Across the listing below, how many lines contain "shipping"? Answer with the number and nothing else.
Content starts
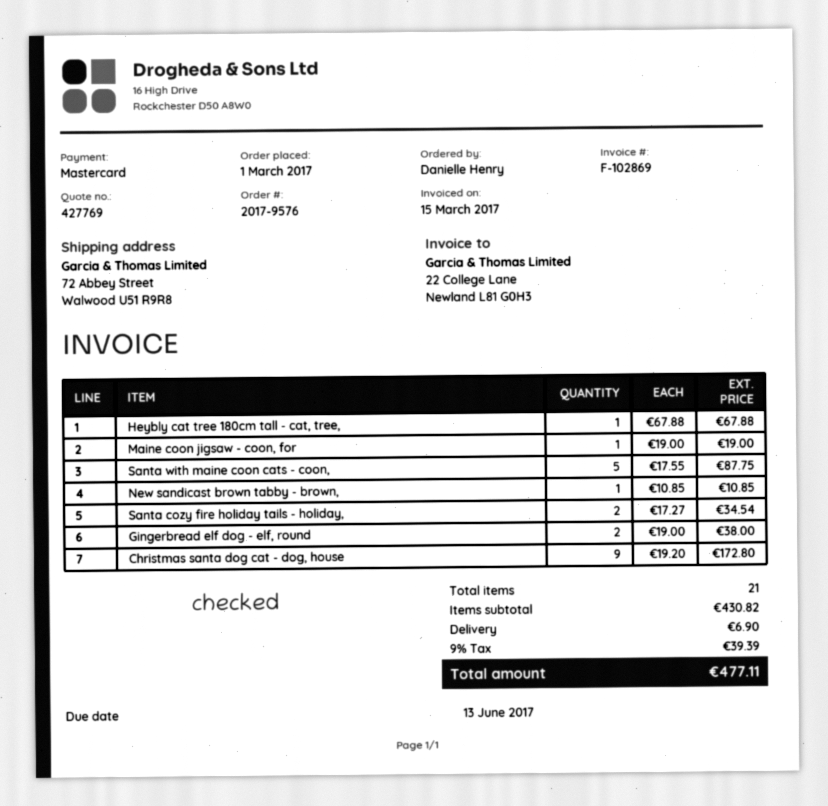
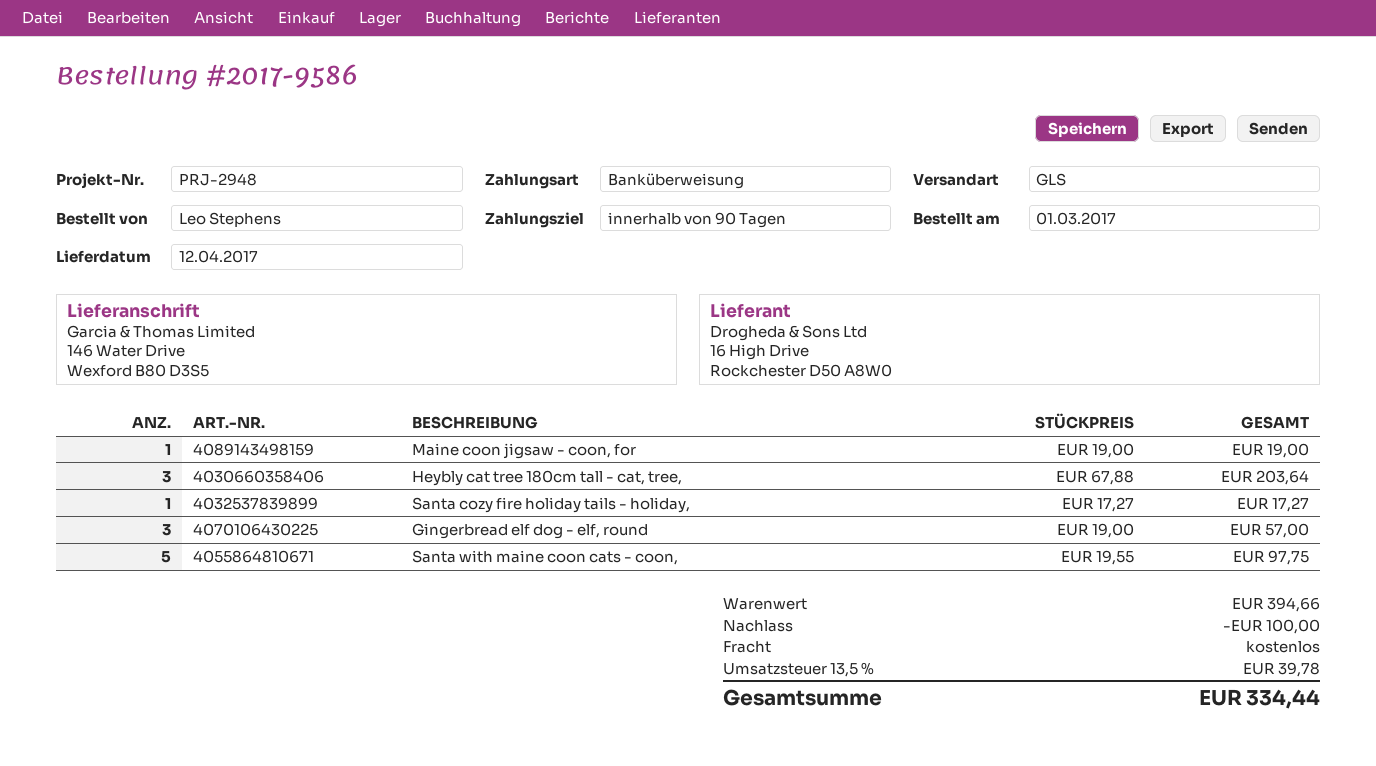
order number: 2017-9576 -> 2017-9586
ordered by: Danielle Henry -> Leo Stephens
payment method: Mastercard -> bank transfer
ship to: 72 Abbey Street, Walwood U51 R9R8 -> 146 Water Drive, Wexford B80 D3S5
Heybly cat tree 180cm tall - cat, tree,: 1 x 67.88 = 67.88 -> 3 x 67.88 = 203.64
Santa with maine coon cats - coon,: 5 x 17.55 = 87.75 -> 5 x 19.55 = 97.75
New sandicast brown tabby - brown,: 1 x 10.85 = 10.85 -> none
Santa cozy fire holiday tails - holiday,: 2 x 17.27 = 34.54 -> 1 x 17.27 = 17.27
Gingerbread elf dog - elf, round: 2 x 19.00 = 38.00 -> 3 x 19.00 = 57.00
Christmas santa dog cat - dog, house: 9 x 19.20 = 172.80 -> none
subtotal: 430.82 -> 394.66
discount: none -> 100.00
shipping: 6.90 -> 0.00
tax: 9% = 39.39 -> 13.5% = 39.78
total: 477.11 -> 334.44

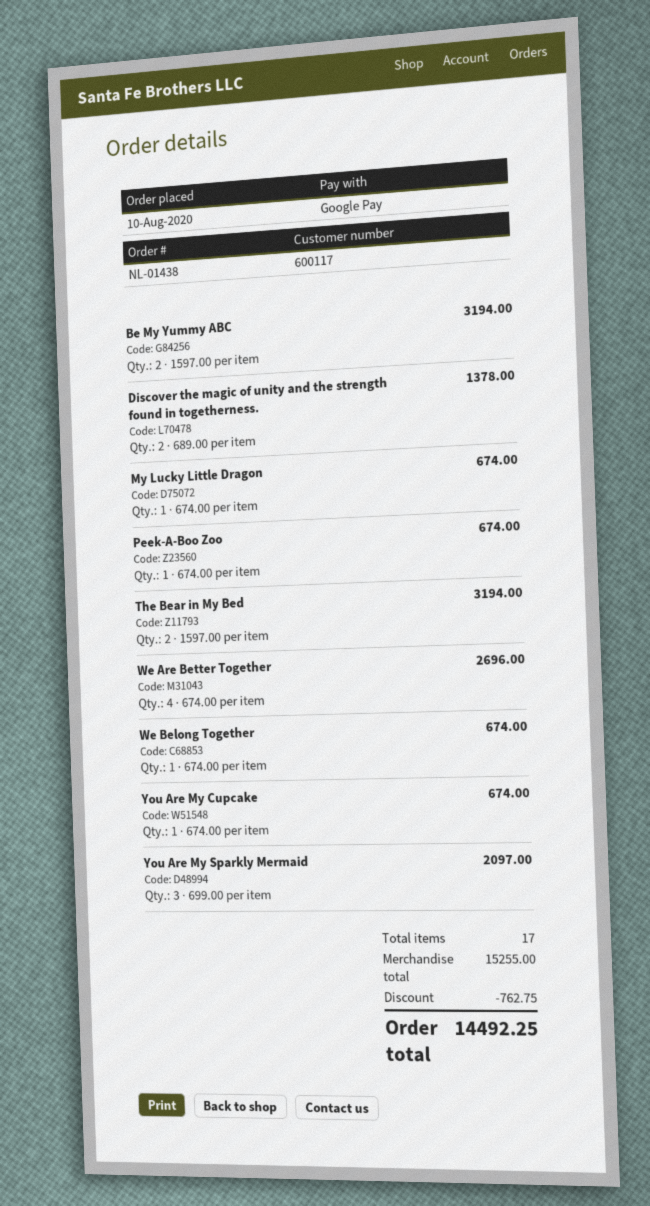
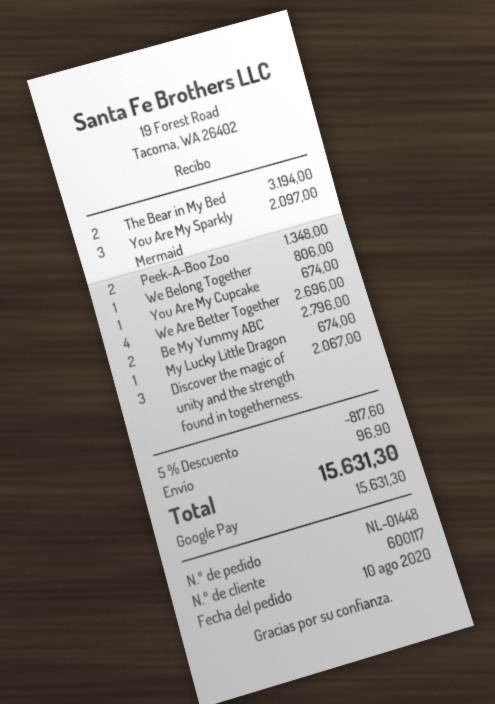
order number: NL-01438 -> NL-01448
Be My Yummy ABC: 2 for 3194.00 -> 2 for 2796.00
Discover the magic of unity and the strength found in togetherness.: 2 for 1378.00 -> 3 for 2067.00
Peek-A-Boo Zoo: 1 for 674.00 -> 2 for 1348.00
We Belong Together: 1 for 674.00 -> 1 for 806.00
discount: 762.75 -> 817.60
shipping: none -> 96.90
total: 14492.25 -> 15631.30

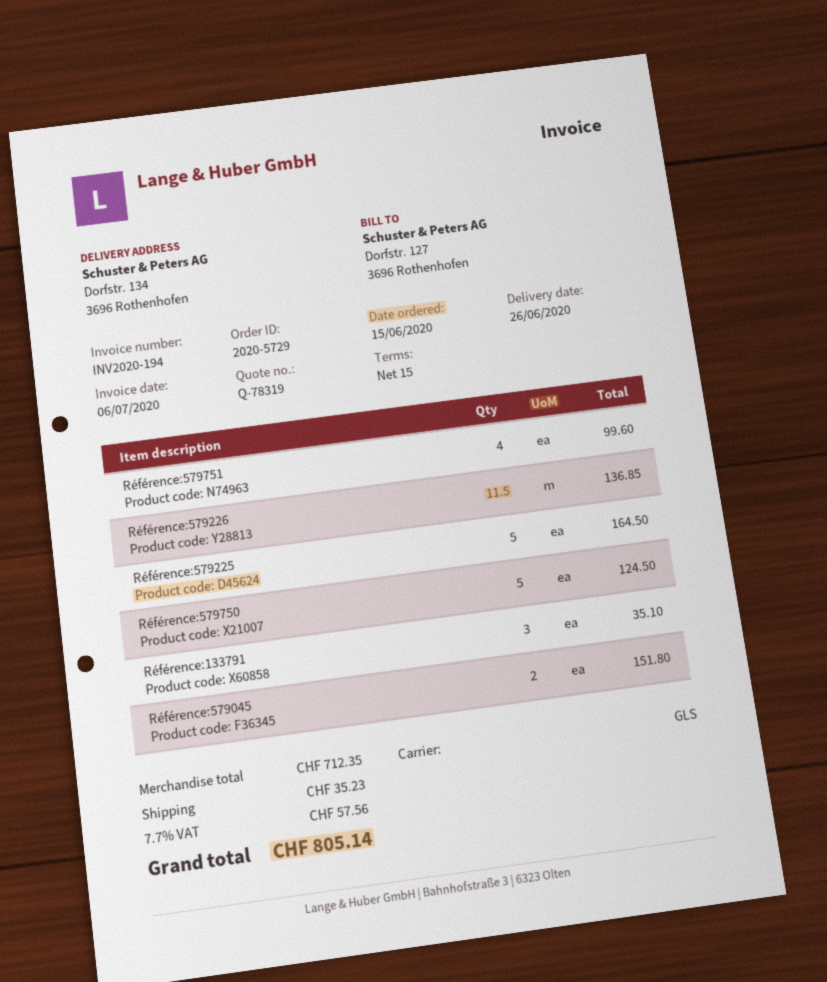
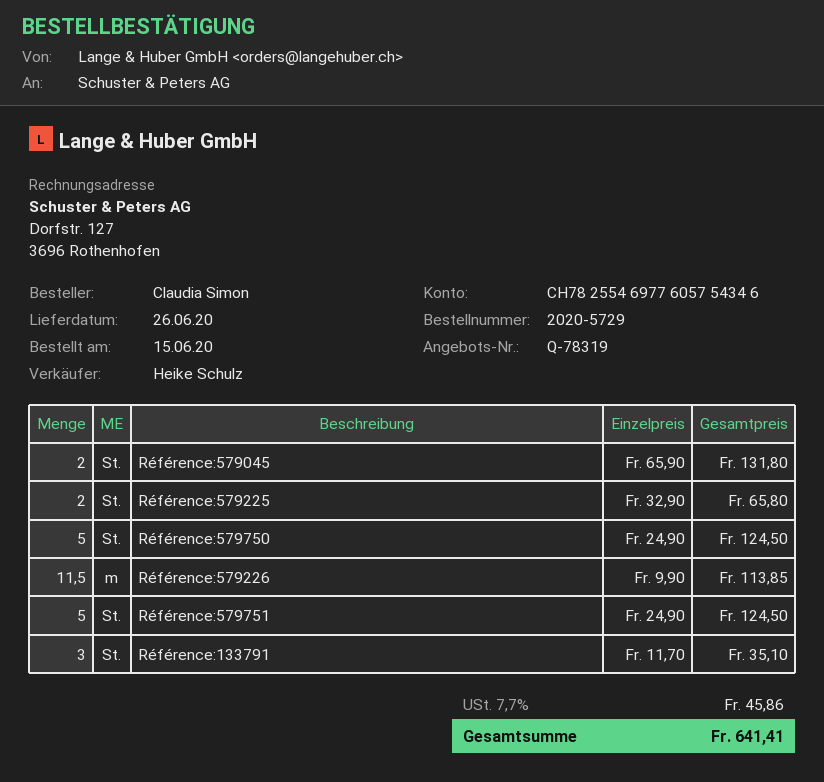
Référence:579751: 4 for 99.60 -> 5 for 124.50
Référence:579226: 11.5 for 136.85 -> 11.5 for 113.85
Référence:579225: 5 for 164.50 -> 2 for 65.80
Référence:579045: 2 for 151.80 -> 2 for 131.80
shipping: 35.23 -> none
tax: 7.7% = 57.56 -> 7.7% = 45.86
total: 805.14 -> 641.41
Content ends
> **Answer space**: 3